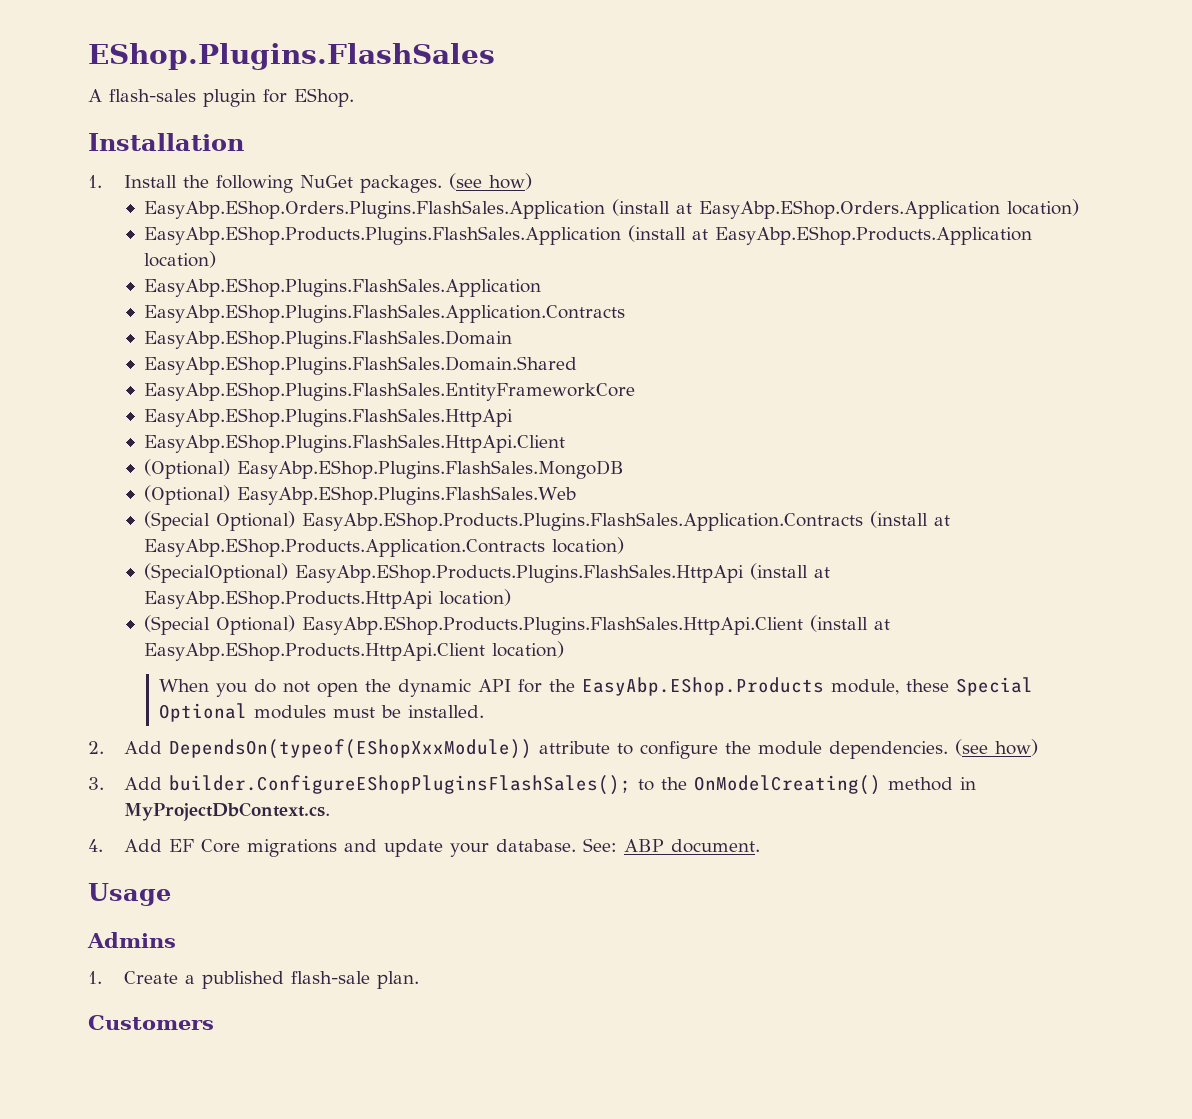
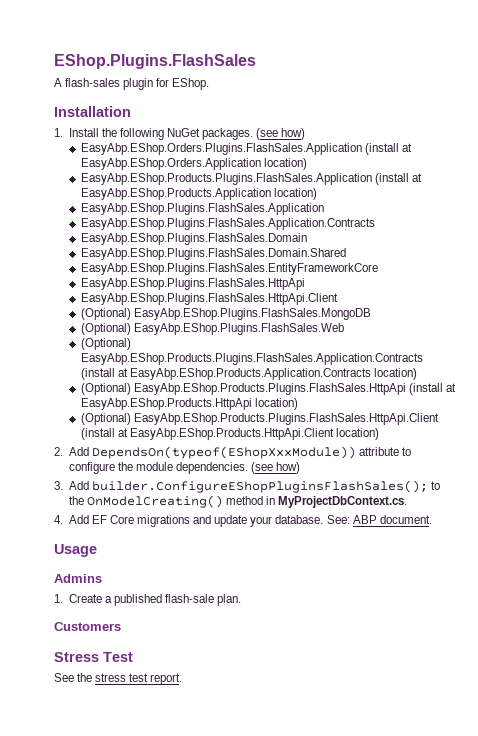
- (Special Optional) EasyAbp.EShop.Products.Plugins.FlashSales.Application.Contracts (install at EasyAbp.EShop.Products.Application.Contracts location)
+ (Optional) EasyAbp.EShop.Products.Plugins.FlashSales.Application.Contracts (install at EasyAbp.EShop.Products.Application.Contracts location)
- (SpecialOptional) EasyAbp.EShop.Products.Plugins.FlashSales.HttpApi (install at EasyAbp.EShop.Products.HttpApi location)
+ (Optional) EasyAbp.EShop.Products.Plugins.FlashSales.HttpApi (install at EasyAbp.EShop.Products.HttpApi location)
- (Special Optional) EasyAbp.EShop.Products.Plugins.FlashSales.HttpApi.Client (install at EasyAbp.EShop.Products.HttpApi.Client location)
+ (Optional) EasyAbp.EShop.Products.Plugins.FlashSales.HttpApi.Client (install at EasyAbp.EShop.Products.HttpApi.Client location)
- When you do not open the dynamic API for the EasyAbp.EShop.Products module, these Special Optional modules must be installed.
+ Stress Test
+ See the stress test report.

++++

WORK INSTRUCTION. Make an exact reproduction of the listing above, without any pictures.

THE ANSWER.
- (Special Optional) EasyAbp.EShop.Products.Plugins.FlashSales.Application.Contracts (install at EasyAbp.EShop.Products.Application.Contracts location)
+ (Optional) EasyAbp.EShop.Products.Plugins.FlashSales.Application.Contracts (install at EasyAbp.EShop.Products.Application.Contracts location)
- (SpecialOptional) EasyAbp.EShop.Products.Plugins.FlashSales.HttpApi (install at EasyAbp.EShop.Products.HttpApi location)
+ (Optional) EasyAbp.EShop.Products.Plugins.FlashSales.HttpApi (install at EasyAbp.EShop.Products.HttpApi location)
- (Special Optional) EasyAbp.EShop.Products.Plugins.FlashSales.HttpApi.Client (install at EasyAbp.EShop.Products.HttpApi.Client location)
+ (Optional) EasyAbp.EShop.Products.Plugins.FlashSales.HttpApi.Client (install at EasyAbp.EShop.Products.HttpApi.Client location)
- When you do not open the dynamic API for the EasyAbp.EShop.Products module, these Special Optional modules must be installed.
+ Stress Test
+ See the stress test report.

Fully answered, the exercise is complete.